Bob Kasenchak and Ahren Lehnert, Synaptica
The theme of the fifth installment was “How to evolve a knowledge graph?” and discussed issues of graph maintenance and change. Video of this session is available here.
Héctor Pérez-Urbina, Google Knowledge Graphs
Knowledge Graph Evolution and Maintenance
Pérez-Urbina’s excellent talk focused on the challenges involved with keeping a very large graph updated as well as not disrupting downstream processes (systems as well as users) that are already using and ingesting information from the graph.
Pérez-Urbina framed the problems as “modeling in a dynamic world” and noted that over time assumptions, data, sources, and needs will evolve. It was notable that at several points he mentioned how much human mediation (humans in the loop – HITL) is involved in both the curation and testing cycles.

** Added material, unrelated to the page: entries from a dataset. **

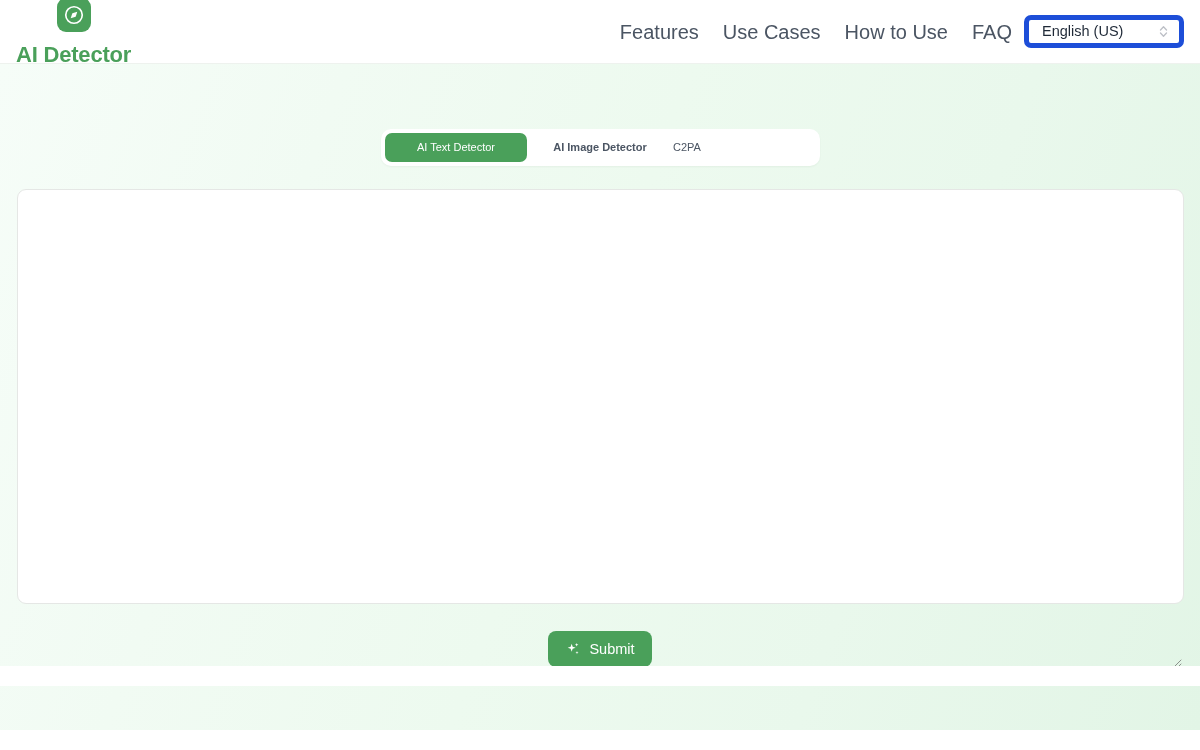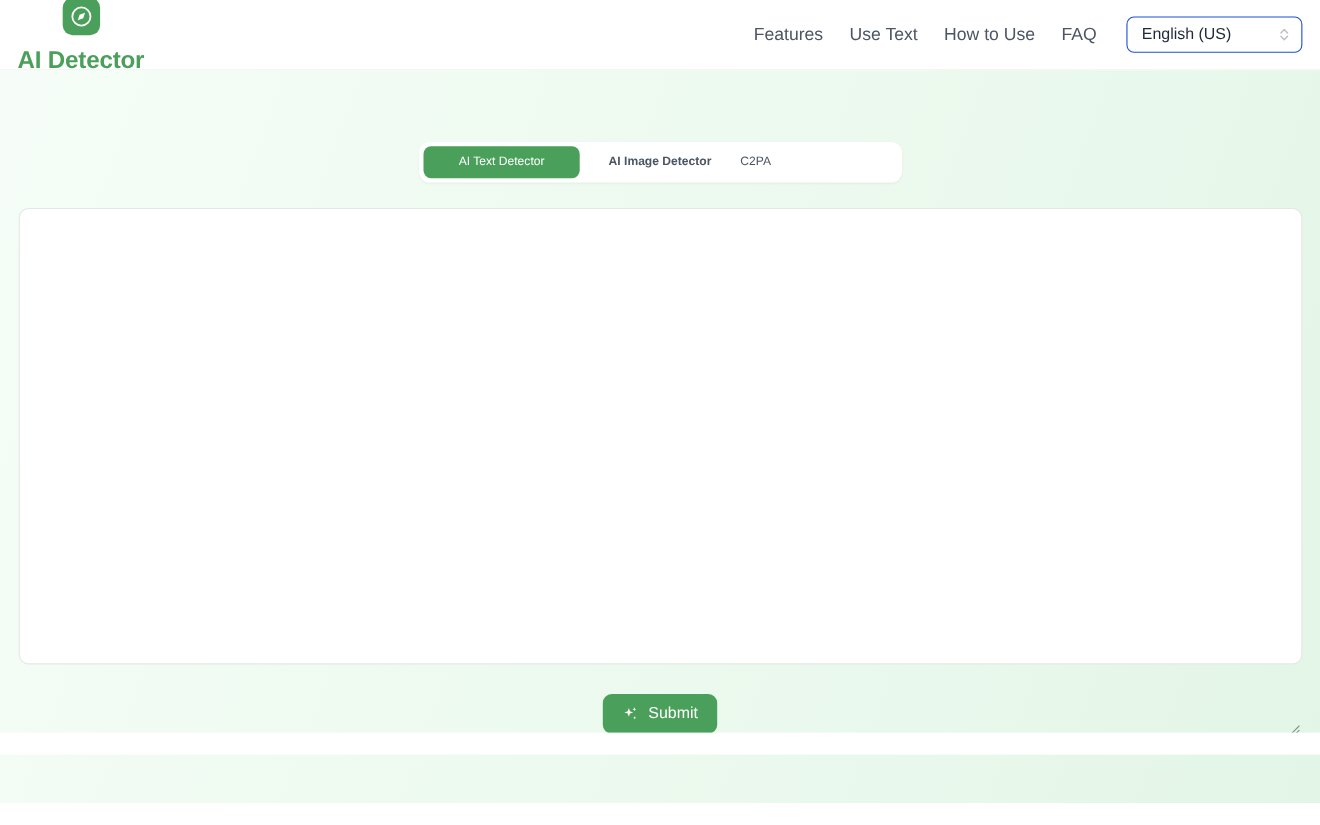--- a/index.html
+++ b/index.html
@@ -58,33 +58,32 @@
     line-height: 1;
   }
 
   .main-nav {
     display: flex;
     align-items: center;
     gap: 0;
   }
 
   .nav-link {
-    font-size: 16px;
+    font-size: 20px;
     color: #4b5563;
     text-decoration: none;
     padding: 6px 12px;
     line-height: 1.2;
     white-space: nowrap;
   }
 
   .lang-select {
-    margin-left: 15px;
     width: 160px;
     height: 33px;
-    border: 1px solid #1d4ed8;
+    border: 5px solid #1d4ed8;
     border-radius: 7px;
     background: #ffffff;
     display: flex;
     align-items: center;
     justify-content: space-between;
     padding: 0 11px 0 13px;
     cursor: default;
   }
 
   .lang-select-value {
@@ -236,21 +235,21 @@
       <svg width="22" height="22" viewBox="0 0 24 24" fill="none" stroke="#ffffff" stroke-width="1.8" stroke-linecap="round" stroke-linejoin="round">
         <circle cx="12" cy="12" r="9"></circle>
         <polygon points="15.6,8.4 13.8,13.8 8.4,15.6 10.2,10.2" fill="#ffffff" stroke="none"></polygon>
       </svg>
     </span>
     <span class="brand-name">AI Detector</span>
   </a>
 
   <nav class="main-nav">
     <a class="nav-link" href="#">Features</a>
-    <a class="nav-link" href="#">Use Text</a>
+    <a class="nav-link" href="#">Use Cases</a>
     <a class="nav-link" href="#">How to Use</a>
     <a class="nav-link" href="#">FAQ</a>
 
     <div class="lang-select">
       <span class="lang-select-value">English (US)</span>
       <span class="lang-select-arrows">
         <svg width="9" height="13" viewBox="0 0 9 13" fill="none" stroke="#6b7280" stroke-width="1.3" stroke-linecap="round" stroke-linejoin="round">
           <polyline points="1.5,5 4.5,1.8 7.5,5"></polyline>
           <polyline points="1.5,8 4.5,11.2 7.5,8"></polyline>
         </svg>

Noting that changes are easier in a graph than a traditional relational database (but not easy!), he outlined several factors to be accounted for::
- What’s changing?
- Is there data there already?
- Who is using this data? And how?
“What’s changing?” applies, crucially, to both data and schemas; at one point, the Google team decided that anything shown in a theatre was of the class “Movie” but ran into problems since sporting events and operas (for example) do not fit this assumption. This broke downstream applications that were using the data. Other very illustrative examples included the assumption that all musical artists are people (they’re not, as fictional characters are sometimes included in this class) and that all books are publications.
The complexity of the ecosystem and the size of the graph are also considerations; a single SPARQL endpoint supporting a small graph is pretty stable, but a multi-system ecosystem supporting dynamic ingestion, reconciliation, and inference (for example) is much more complicated.
The concern “Who is using the data?” means considering whether their applications switch to the new data, the UIs are still functioning, and whether any AI or ML systems are using your model for inferencing and support.
He also noted that “All issues get worse at scale” and that changes can affect performance, correctness, consistency, testing, experiments, and evaluations.
Lastly, in discussing remedies and solutions (“easing the pain of KG changes”) Pérez-Urbina urged practitioners to “know your knowledge graph”: Who contributes to it? Who uses it? And how? And how is the data modeled?
Knowledge Graphs for Natural Language Processing
Gómez-Pérez, who works for the semantic intelligence company Expert System, demonstrated his platforms with two main questions in mind: Why do we need KGs for NLP? And how can we extract information from text and KGs to build better NLP?
The platform features a searchable, browsable graph of words and concepts (which are separate but connected) with word proximities, parts of speech, and relations; it’s multilingual, but with certain limitations (the correspondence between the Spanish and English graphs is about 28% at this time).
The system uses a knowledge-based approach in which a domain expert works with the platform to create a synthesis of a domain model with highly curated sources, which can be used to extract concepts, entities, classes, and events in text.
Notable, again, is that the system “can be rigid or brittle” so it depends on strength of the model as well as humans in the loop.
Obliterate Silos with Knowledge Graphs
Uschold started with the premise that “silos are the bane of enterprises” and that graphs can help connect systems and build applications to solve business problems not easily addressable using traditional databases.
Uschold advocates an iterative, essentially Agile approach to Knowledge Graph construction for enterprises comprising:
Identify questions you want your graph to answer
Build an ontology and triple store to meet these requirements. Uschold emphasized that schemas are a necessity and one should always be used; the earlier the better
Build applications to use that data
Broaden the scope of the graph by identifying another set of questions
Extend the ontology to meet these new requirements
Coordinate with other ontology authors in enterprise
Made the data and ontology available as triples
Extend and build out applications
Iterate as above
This process leads to a flexible triple store and graph reusable by various departments or teams. It does require the use of a single ontology and triple store, which makes sense as part of the “no silos” ethos Uschold describes. He encapsulated this vision as “you cannot reuse what you don’t understand.”
Also of note was the observation that “Information-Providing Companies” is an emerging sector encompassing companies that already have a strong focus on metadata and understand faceted search.
Finally, he noted that “semantic technology is going mainstream” which, we think, is good news.
This was another useful set of talks with much food for thought as the course continues to explore various aspects of knowledge graphs from many perspectives.